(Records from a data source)
[Start of Attachment]

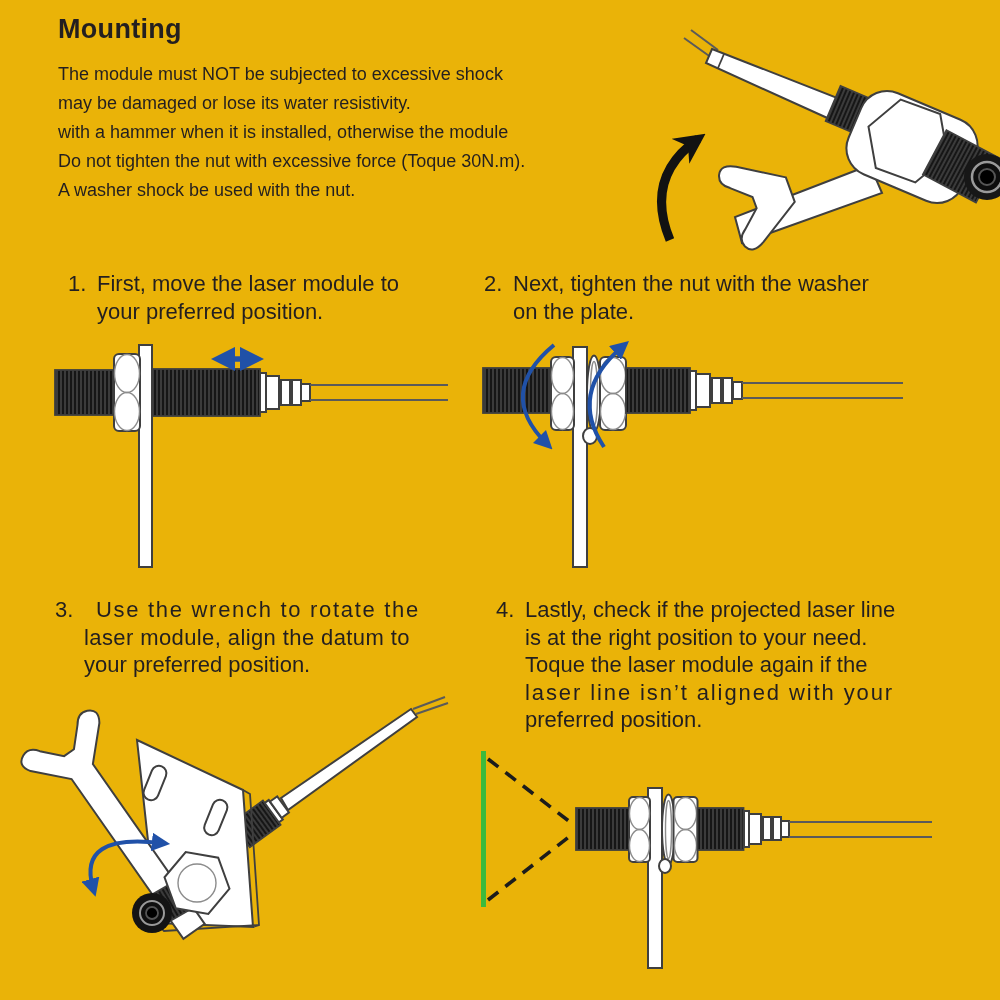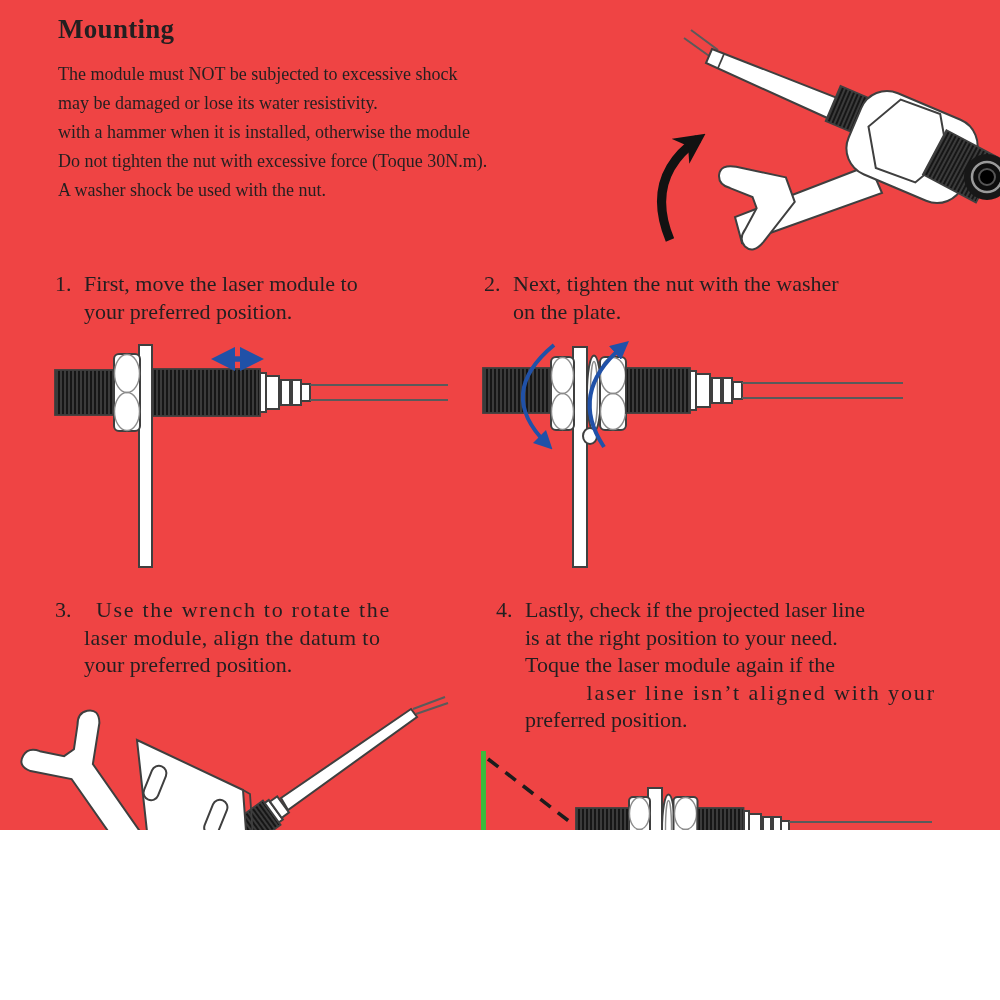--- a/index.html
+++ b/index.html
@@ -1,29 +1,29 @@
 <!DOCTYPE html>
 <html style="--accent-blue: #2051a8; --laser-green: #3cba3c; --ink: #3f3f3f; --text-ink: #231f20;"><head>
 <meta charset="utf-8">
 <style>
   html,body{margin:0;padding:0;background:#fff;}
-  .page{position:relative;width:1000px;height:830px;background:#ef4444;overflow:hidden;
-        font-family:Liberation Serif, serif;color:var(--text-ink,#231f20);}
+  .page{position:relative;width:1000px;height:1000px;background:#eab308;overflow:hidden;
+        font-family:Liberation Sans, sans-serif;color:var(--text-ink,#231f20);}
   .title{position:absolute;left:58px;top:14px;margin:0;font-size:27px;font-weight:bold;letter-spacing:.3px;}
   .intro{position:absolute;left:58px;top:60px;font-size:18px;line-height:29px;}
   .step{position:absolute;font-size:22px;line-height:27.5px;}
-  .s1{left:55px;top:270px;width:380px;}
+  .s1{left:68px;top:270px;width:380px;}
   .s2{left:484px;top:270px;width:450px;}
   .s3{left:55px;top:596px;width:380px;}
   .s4{left:496px;top:596px;width:440px;}
   .num{display:inline-block;width:29px;}
   .cont{margin-left:29px;}
   .sp1{letter-spacing:1.7px;margin-left:12px;}
   .sp2{letter-spacing:.4px;}
-  .sp3{letter-spacing:1.9px;text-align:right;}
+  .sp3{letter-spacing:1.9px;}
   .illo{position:absolute;}
   #illo-a{left:650px;top:5px;width:350px;height:250px;}
   #illo-b{left:30px;top:340px;width:420px;height:240px;}
   #illo-c{left:470px;top:335px;width:500px;height:240px;}
   #illo-d{left:15px;top:695px;width:440px;height:300px;}
   #illo-e{left:470px;top:740px;width:470px;height:250px;}
   .wh{fill:#fff;stroke:var(--ink,#3f3f3f);stroke-width:2;}
   .fct{fill:none;stroke:#8c8c8c;stroke-width:1.4;}
   .cab{stroke:#5a5a5a;stroke-width:2;fill:none;}
   .ln{stroke:var(--ink,#3f3f3f);stroke-width:1.8;fill:none;}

[End of Attachment]

## Goal of the exercise
Once you have identified the lines above that contain "height", copy each of them.

## Response to the task
-  .page{position:relative;width:1000px;height:830px;background:#ef4444;overflow:hidden;
+  .page{position:relative;width:1000px;height:1000px;background:#eab308;overflow:hidden;
   .intro{position:absolute;left:58px;top:60px;font-size:18px;line-height:29px;}
   .step{position:absolute;font-size:22px;line-height:27.5px;}
   #illo-a{left:650px;top:5px;width:350px;height:250px;}
   #illo-b{left:30px;top:340px;width:420px;height:240px;}
   #illo-c{left:470px;top:335px;width:500px;height:240px;}
   #illo-d{left:15px;top:695px;width:440px;height:300px;}
   #illo-e{left:470px;top:740px;width:470px;height:250px;}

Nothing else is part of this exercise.